[Opinião] Ver Quadrinhos, Enxergar Política

 



Na terça-feira, 8 de junho, comecei a colaborar para o Portal Vermelho, um portal de notícias vinculado aos partidos de esquerda como o PCdoB.

Colaboro, atendendo ao convite do Prof. Dr. Thiago Modenesi, com um texto inicial sobre as aproximações dos quadrinhos com a questão da percepção política.

Veja a seguir, ou acesse direto clicando aqui.

Está no Gibi / Portal Vermelho

8 de junho de 2021

Famoso Mangá de propaganda pró-guerra que retrata os japoneses como cães e os chineses como porcos durante as guerras sino-japonesas. “Norakuro” de Suiho Tagawa, 1931. Fonte: https://i.pinimg.com/originals/81/fd/c0/81fdc0728204529998cd9802ec251416.jpg

 

Ver Quadrinhos, Enxergar Política

Por Amaro X. Braga Jr

Você sabia que as histórias em quadrinhos são objetos de entretenimento capazes de nos levar a um instigante mundo da percepção política do local que a produziu?! O que devemos olhar quando lemos uma HQ ou um Gibi, como historicamente este objeto artístico-midiático foi chamado no Brasil? 

Os apoiadores do projeto “Escola Sem Partido” defendem que o espaço escolar (e seus derivados) devem ser livres de qualquer esquema de orientação e ideologia política. Para quem entende de educação, essa dimensão de querer afastar o espaço escolar do conhecimento político parece algo completamente sem noção e incabível. A reclamação desses defensores é de que os profissionais da Escola defendem suas bandeiras e posições políticas entre os escolares, doutrinando-os e criando um “exército pró-esquerda” que impede o exercício salutar da política. Independente dessa historinha ser ou não real, combater o debate político nas escolas só corrobora para fomentar a incapacidade dos escolares de terem consciência política e exercerem sua cidadania. 

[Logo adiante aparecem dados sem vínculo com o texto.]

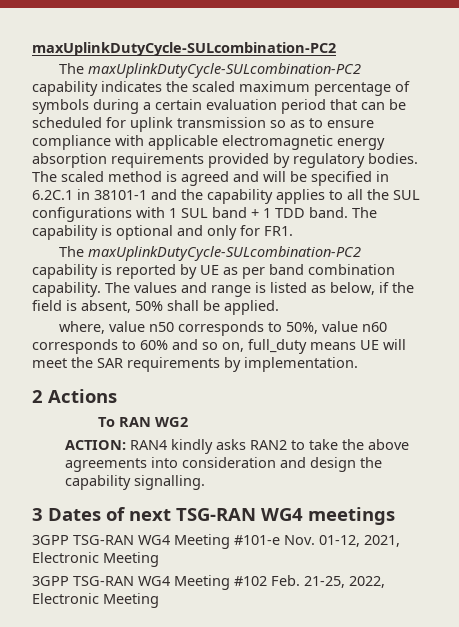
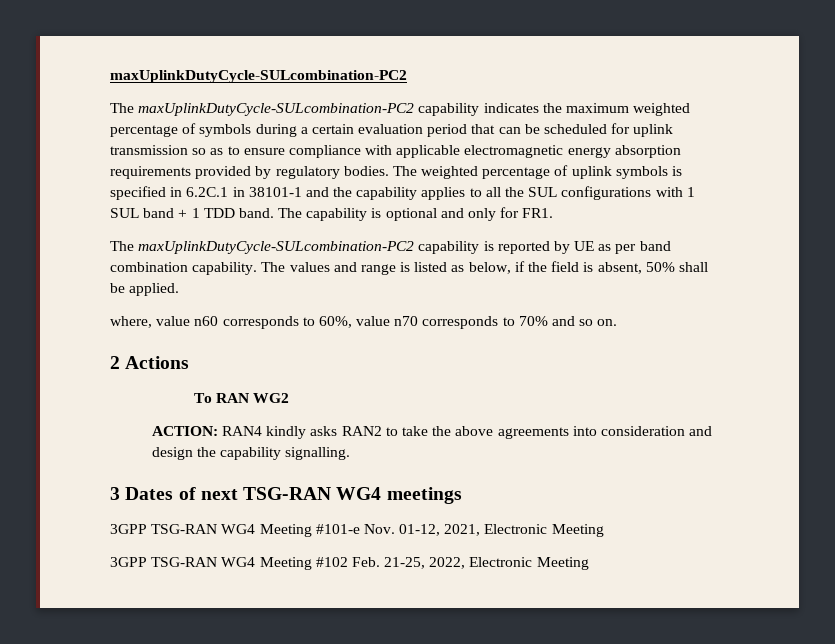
- The maxUplinkDutyCycle-SULcombination-PC2 capability indicates the scaled maximum percentage of symbols during a certain evaluation period that can be scheduled for uplink transmission so as to ensure compliance with applicable electromagnetic energy absorption requirements provided by regulatory bodies.
+ The maxUplinkDutyCycle-SULcombination-PC2 capability indicates the maximum weighted percentage of symbols during a certain evaluation period that can be scheduled for uplink transmission so as to ensure compliance with applicable electromagnetic energy absorption requirements provided by regulatory bodies.
- The scaled method is agreed and will be specified in 6.2C.1 in 38101-1 and the capability applies to all the SUL configurations with 1 SUL band + 1 TDD band.
+ The weighted percentage of uplink symbols is specified in 6.2C.1 in 38101-1 and the capability applies to all the SUL configurations with 1 SUL band + 1 TDD band.
- where, value n50 corresponds to 50%, value n60 corresponds to 60% and so on, full_duty means UE will meet the SAR requirements by implementation.
+ where, value n60 corresponds to 60%, value n70 corresponds to 70% and so on.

Por isso, incautos defensores desse projeto vêm caçando e cerceando o debate sobre a política entre os estudantes, principalmente quando os docentes se dirigem às questões de direitos humanos ou de críticas aos políticos atuais. O que lhes escapa o entendimento é a capacidade de perceber que a Política não pode ser segregada do espaço escolar. A política está em tudo que fazemos. 

Afinal, desde de Aristóteles, sabemos que o Ser Humano é um Ser Político. E não apenas ele, mas suas obras e seus objetos também o são. Entre os gregos, a literatura de Homero já tecia suas críticas contra os demagogos e até as sentenças dos Reis eram pauta de debate arguitivo nos textos de Hesíodo. 

Não importa qual o regime ou governo que a Cidade e o Estado tenham. Seus indivíduos sofrem o impacto da escolha de seus gestores e, como cidadãos, precisam atuar na esfera da Polis (a cidade). Surgem assim percepções sobre os limites da Opinião Pública e as reflexões morais que a gestão da cidade impõe aos cidadãos. As ideias políticas circulam em todos os objetos da cultura. Não apenas aqueles que visam informar, mas também todos os que se ambientam na arte e no entretenimento. 

Teatro, literatura, cinema, música e até mesmo a arquitetura possuem discursos políticos e se moldam ou se modificam devido aos valores de cada regime e sistema político. Não seria diferente com as histórias em quadrinhos. A chamada 9ª. arte pelos Europeus ou de Arte Sequencial pelos estadunidenses, e, popularmente, pelos brasileiros, de Gibi, tem uma ampla dimensão de poder discursar sobre a realidade de seus universos criativos e temas que compõem suas narrativas. Esse discurso, em dada medida, é político. Principalmente em seu sentido lato sensu. 

Há quadrinhos que versam sobre personagens históricos, fortemente associados ao debate político, como os quadrinhos da Editora Quadriculando sobre personalidades associadas ao Comunismo (veja aqui e aqui). Ou que apresentam versões quadrinizadas adaptadas de livros sobre esses mesmos temas. Como ocorre nas dezenas de edições que já foram produzidas de “O Capital em Quadrinhos”, por exemplo. 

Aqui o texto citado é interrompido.